Une salle de pratique du jiu-jitsu a ouvert ses portes sur l’avenue Sainte-Croix à Saint-Laurent. L’établissement offre des cours de lutte brésilienne à prix réduit, afin de financer son véritable objectif: la prise en charge de jeunes à risque par les arts martiaux.
L’Organisme Rue Action Prévention Jeunesse (RAP Jeunesse) gère le local de Jiu-Jitsu Saint-Laurent.
RAP Jeunesse effectue, dans le secteur de Saint-Laurent, de l’intervention de rue, des ateliers d’éducation sexuelle dans les milieux scolaires ainsi que de la prévention de la toxicomanie et des dépendances. Elle programme aussi depuis 2002 les «Jeux de la rue».

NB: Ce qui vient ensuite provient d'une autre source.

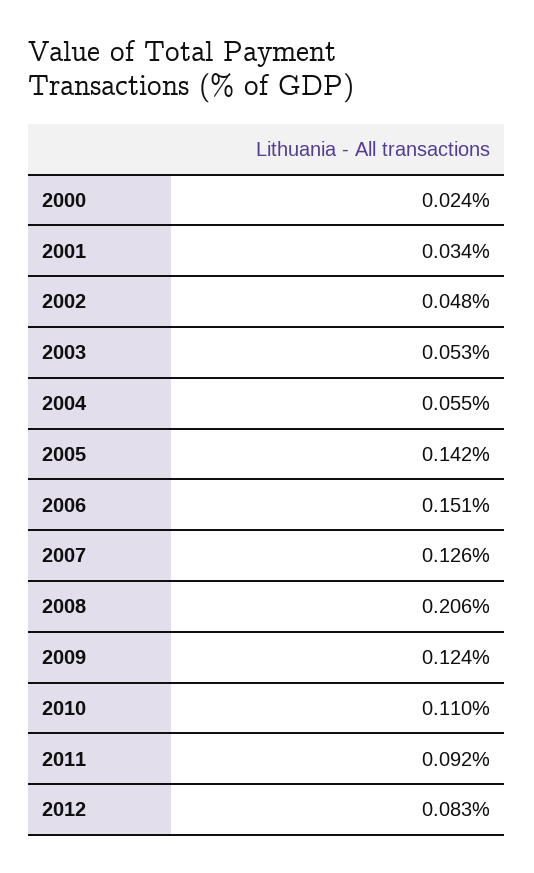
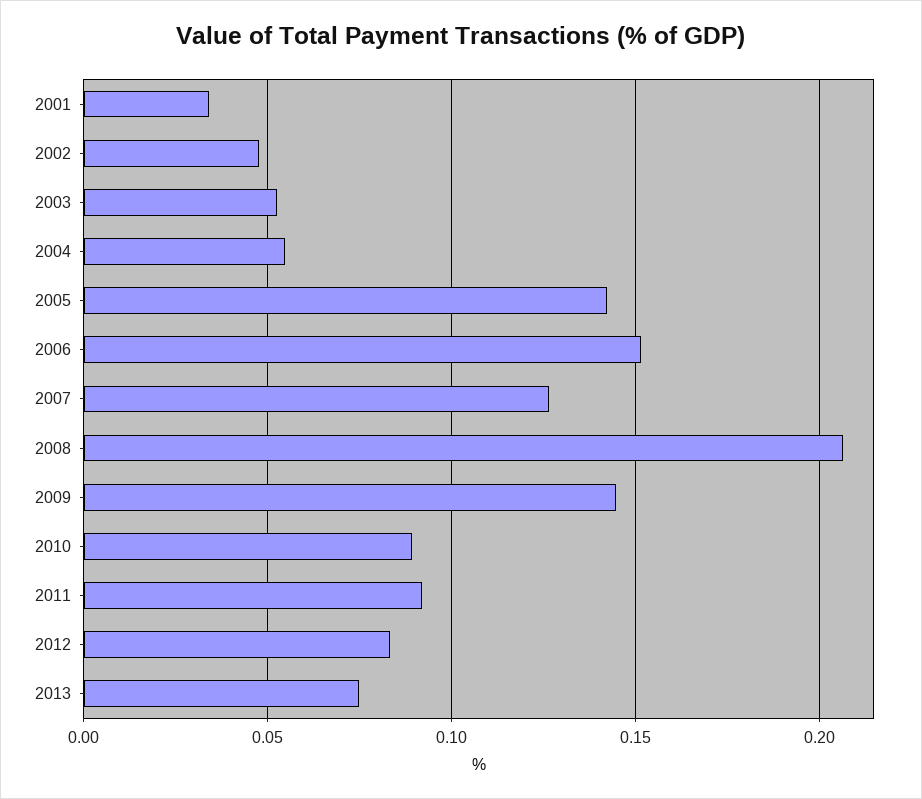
2000: 0.024 -> none
2009: 0.124 -> 0.145
2010: 0.11 -> 0.09
2013: none -> 0.075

«L’école d’arts martiaux est offerte pour tout le monde, pas uniquement les personnes avec des problématiques d’itinérance», explique le directeur général de RAP Jeunesse, René Obregon-Ida.
Ils ont dit:
«Le programme t’apprend à ne pas avoir envie de te battre dans la rue. En plus, on est banni si ça arrive.» – Buster Call (nom anonymisé), membre des Lion Kings MMA
«La persévérance, il faut mettre du temps et de l’effort. Depuis que j’ai commencé ici, je n’ai pas redoublé de classe.» – Nizar Cheikho, membre des Lion Kings MMA depuis 2016
Une équipe distincte du volet commercial de la salle accueille les individus en situation de vulnérabilité. Pour faire partie du Lion Kings MMA – nom opté par les jeunes – chacun doit s’engager dans une démarche de longue durée, axée sur des heures de bénévolat. Certains ont été dirigés vers l’école par d’autres organismes.
Ceinture noire en jiu-jitsu, Nicolas Barbeau est à la fois instructeur et coordonnateur du programme d’intervention au gymnase.
Emplacement
L’obtention d’un local fixe permettra de renforcer le sentiment d’appartenance à un collectif, estime M. Barbeau. Le volet des arts martiaux a longtemps été ambulant.
Il a commencé à donner des cours au parc Painter lorsqu’il était travailleur de rue dans le secteur de Chameran-Lebeau, mais le lieu est grandement achalandé.
La troupe a ensuite occupé des salles du YMCA Saint-Laurent, mais la fermeture prochaine du bâtiment, combinée à la crise sanitaire, empêchait la tenue des cours en dehors des heures de garderie.
Le jiu-jitsu montre comment se défendre dans une société de droit. Ce sont des techniques pour contrôler l’adversaire plutôt que de le blesser.
Nicolas Barbeau – Coordonnateur du projet arts martiaux au RAP Jeunesse
L’organisme recherchait un établissement plus petit initialement, pour limiter les frais de loyer et d’entretien du matériel.
«On a décidé de se lancer malgré tout en augmentant l’offre commerciale», exprime le coordonnateur, qui souhaite profiter de la vitrine donnant sur le cégep Saint-Laurent et proche de la station Du Collège pour attirer des gens aux cours commerciaux de jiu-jitsu. Des curieux cognent déjà à la porte.
Une instructrice administre des cours non mixtes d’autodéfense pour les femmes. L’objectif est d’enseigner non seulement comment se battre, mais surtout le sentiment du droit à la riposte pour se protéger.
Rapport à la violence
Les arts martiaux permettent d’aborder directement la relation des jeunes avec la violence agie et subie, appuie M. Barbeau. «Elles peuvent être un couteau à double tranchant», nuance-t-il.
Plusieurs des instructeurs de la salle sont aussi des intervenants. «Un éducateur sait comment montrer le lien entre la vie quotidienne et les valeurs apprises dans la pratique», explique le coordonnateur.
Le ring ne ment pas. Il révèle des choses que la personne même ne savait pas sur elle.
Nicolas Barbeau – Coordonnateur du projet arts martiaux au RAP Jeunesse
C’est le fait de donner des modèles auxquels les jeunes peuvent s’identifier et se référer qui est au cœur de la démarche, préconise M. Obregon-Ida. Un des acquis mentionnés est celui du consentement.
Durant un sparring ou une compétition, l’adversaire peut se retirer en tout temps de la confrontation. Si une blessure affecte ses capacités mentales, l’arbitre ou l’entraîneur arrête le combat. «On peut facilement faire le lien entre le sport et le consentement sexuel libre et éclairé», illustre M. Barbeau.
Des discussions de groupe succèdent aux séances de pratique. Les participants s’expriment sur des sujets d’actualité, ou parlent au besoin de leurs expériences de vie.